▶ [Instructions to follow]: Give back every record verbatim, but not the pictures.

*** Opening Entries shown ***

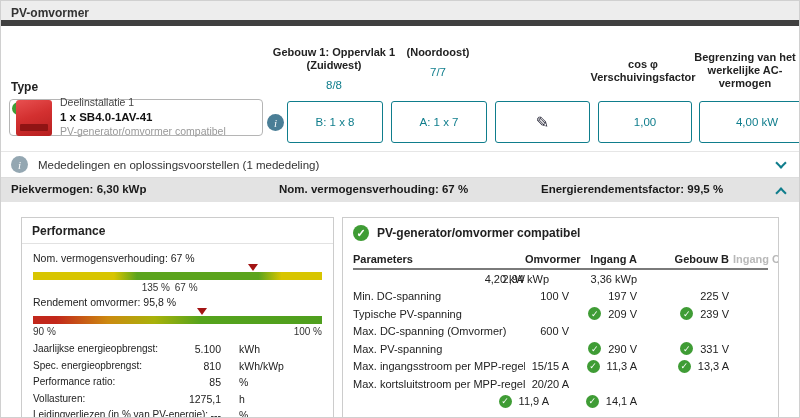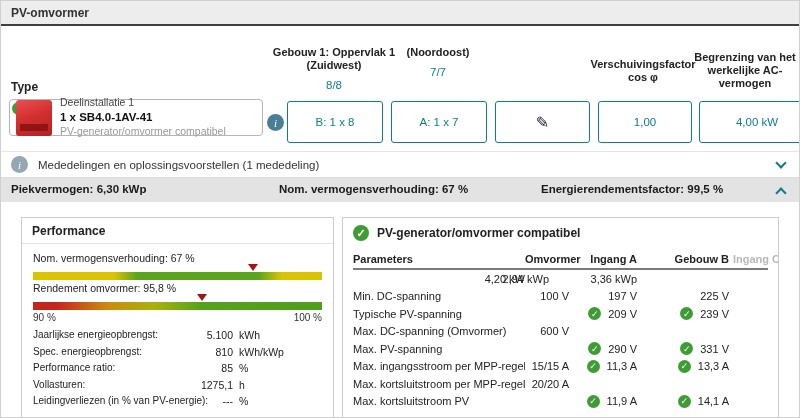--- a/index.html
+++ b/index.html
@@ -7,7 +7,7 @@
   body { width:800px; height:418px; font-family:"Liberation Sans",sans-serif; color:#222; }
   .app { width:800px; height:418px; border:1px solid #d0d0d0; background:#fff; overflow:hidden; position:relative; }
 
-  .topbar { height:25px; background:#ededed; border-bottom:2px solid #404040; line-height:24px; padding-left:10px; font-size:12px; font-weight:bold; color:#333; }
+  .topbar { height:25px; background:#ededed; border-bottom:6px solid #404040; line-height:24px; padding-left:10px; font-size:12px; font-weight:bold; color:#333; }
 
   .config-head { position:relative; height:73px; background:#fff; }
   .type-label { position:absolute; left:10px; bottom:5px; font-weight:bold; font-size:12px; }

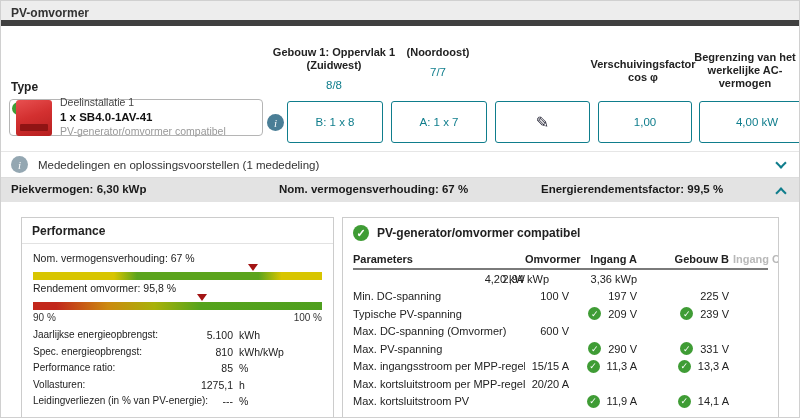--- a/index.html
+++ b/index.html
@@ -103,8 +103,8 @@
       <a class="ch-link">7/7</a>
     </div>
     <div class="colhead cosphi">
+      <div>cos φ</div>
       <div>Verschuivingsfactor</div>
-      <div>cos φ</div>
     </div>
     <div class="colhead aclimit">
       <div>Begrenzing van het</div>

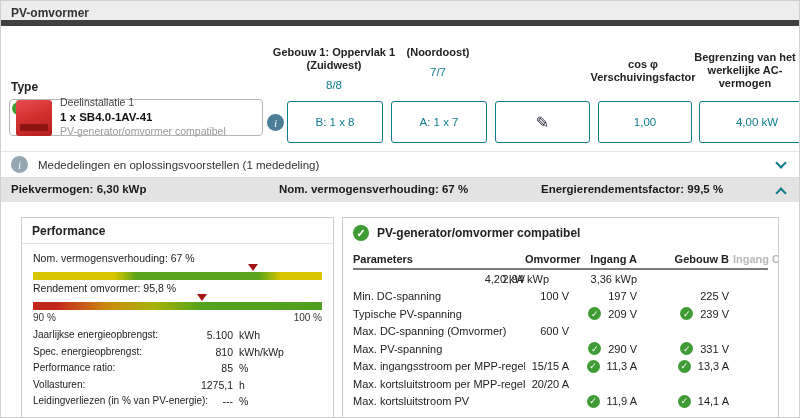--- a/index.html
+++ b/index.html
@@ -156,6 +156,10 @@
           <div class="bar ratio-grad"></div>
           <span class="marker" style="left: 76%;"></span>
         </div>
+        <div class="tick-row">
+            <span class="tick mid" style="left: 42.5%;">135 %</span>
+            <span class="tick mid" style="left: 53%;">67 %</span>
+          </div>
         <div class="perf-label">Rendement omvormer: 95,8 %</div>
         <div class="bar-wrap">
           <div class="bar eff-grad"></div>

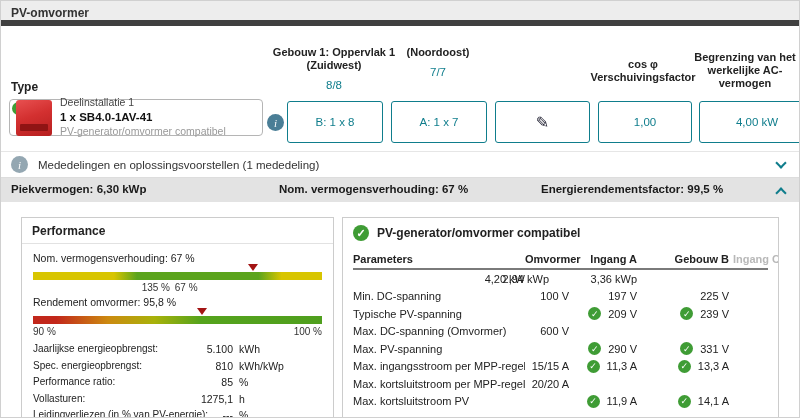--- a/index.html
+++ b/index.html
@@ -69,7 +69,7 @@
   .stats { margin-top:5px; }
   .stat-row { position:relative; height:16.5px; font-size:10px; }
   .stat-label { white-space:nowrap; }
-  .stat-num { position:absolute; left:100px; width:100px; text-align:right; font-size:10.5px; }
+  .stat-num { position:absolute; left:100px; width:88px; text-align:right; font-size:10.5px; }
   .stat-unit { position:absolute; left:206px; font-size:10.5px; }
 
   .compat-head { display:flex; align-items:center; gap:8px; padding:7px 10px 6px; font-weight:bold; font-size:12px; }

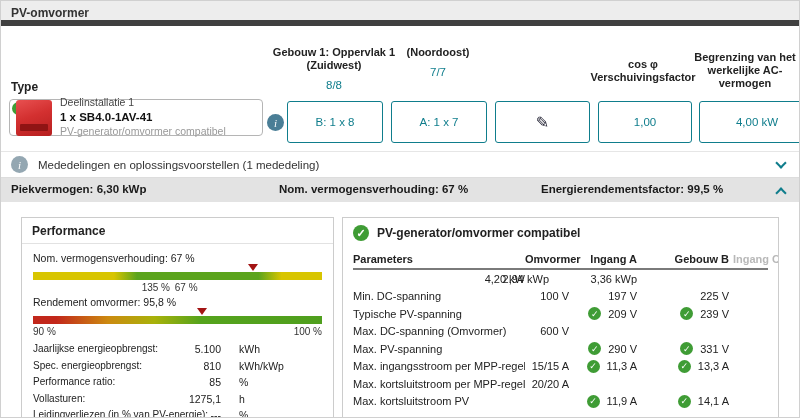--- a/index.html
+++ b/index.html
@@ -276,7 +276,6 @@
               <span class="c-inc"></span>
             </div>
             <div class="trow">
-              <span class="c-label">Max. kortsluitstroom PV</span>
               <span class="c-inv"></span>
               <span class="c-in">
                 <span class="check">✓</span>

*** Closing Entries shown ***

▶ [Completed task]:
--- a/index.html
+++ b/index.html
@@ -7,7 +7,7 @@
   body { width:800px; height:418px; font-family:"Liberation Sans",sans-serif; color:#222; }
   .app { width:800px; height:418px; border:1px solid #d0d0d0; background:#fff; overflow:hidden; position:relative; }
 
-  .topbar { height:25px; background:#ededed; border-bottom:2px solid #404040; line-height:24px; padding-left:10px; font-size:12px; font-weight:bold; color:#333; }
+  .topbar { height:25px; background:#ededed; border-bottom:6px solid #404040; line-height:24px; padding-left:10px; font-size:12px; font-weight:bold; color:#333; }
 
   .config-head { position:relative; height:73px; background:#fff; }
   .type-label { position:absolute; left:10px; bottom:5px; font-weight:bold; font-size:12px; }

--- a/index.html
+++ b/index.html
@@ -103,8 +103,8 @@
       <a class="ch-link">7/7</a>
     </div>
     <div class="colhead cosphi">
+      <div>cos φ</div>
       <div>Verschuivingsfactor</div>
-      <div>cos φ</div>
     </div>
     <div class="colhead aclimit">
       <div>Begrenzing van het</div>

--- a/index.html
+++ b/index.html
@@ -156,6 +156,10 @@
           <div class="bar ratio-grad"></div>
           <span class="marker" style="left: 76%;"></span>
         </div>
+        <div class="tick-row">
+            <span class="tick mid" style="left: 42.5%;">135 %</span>
+            <span class="tick mid" style="left: 53%;">67 %</span>
+          </div>
         <div class="perf-label">Rendement omvormer: 95,8 %</div>
         <div class="bar-wrap">
           <div class="bar eff-grad"></div>

--- a/index.html
+++ b/index.html
@@ -69,7 +69,7 @@
   .stats { margin-top:5px; }
   .stat-row { position:relative; height:16.5px; font-size:10px; }
   .stat-label { white-space:nowrap; }
-  .stat-num { position:absolute; left:100px; width:100px; text-align:right; font-size:10.5px; }
+  .stat-num { position:absolute; left:100px; width:88px; text-align:right; font-size:10.5px; }
   .stat-unit { position:absolute; left:206px; font-size:10.5px; }
 
   .compat-head { display:flex; align-items:center; gap:8px; padding:7px 10px 6px; font-weight:bold; font-size:12px; }

--- a/index.html
+++ b/index.html
@@ -276,7 +276,6 @@
               <span class="c-inc"></span>
             </div>
             <div class="trow">
-              <span class="c-label">Max. kortsluitstroom PV</span>
               <span class="c-inv"></span>
               <span class="c-in">
                 <span class="check">✓</span>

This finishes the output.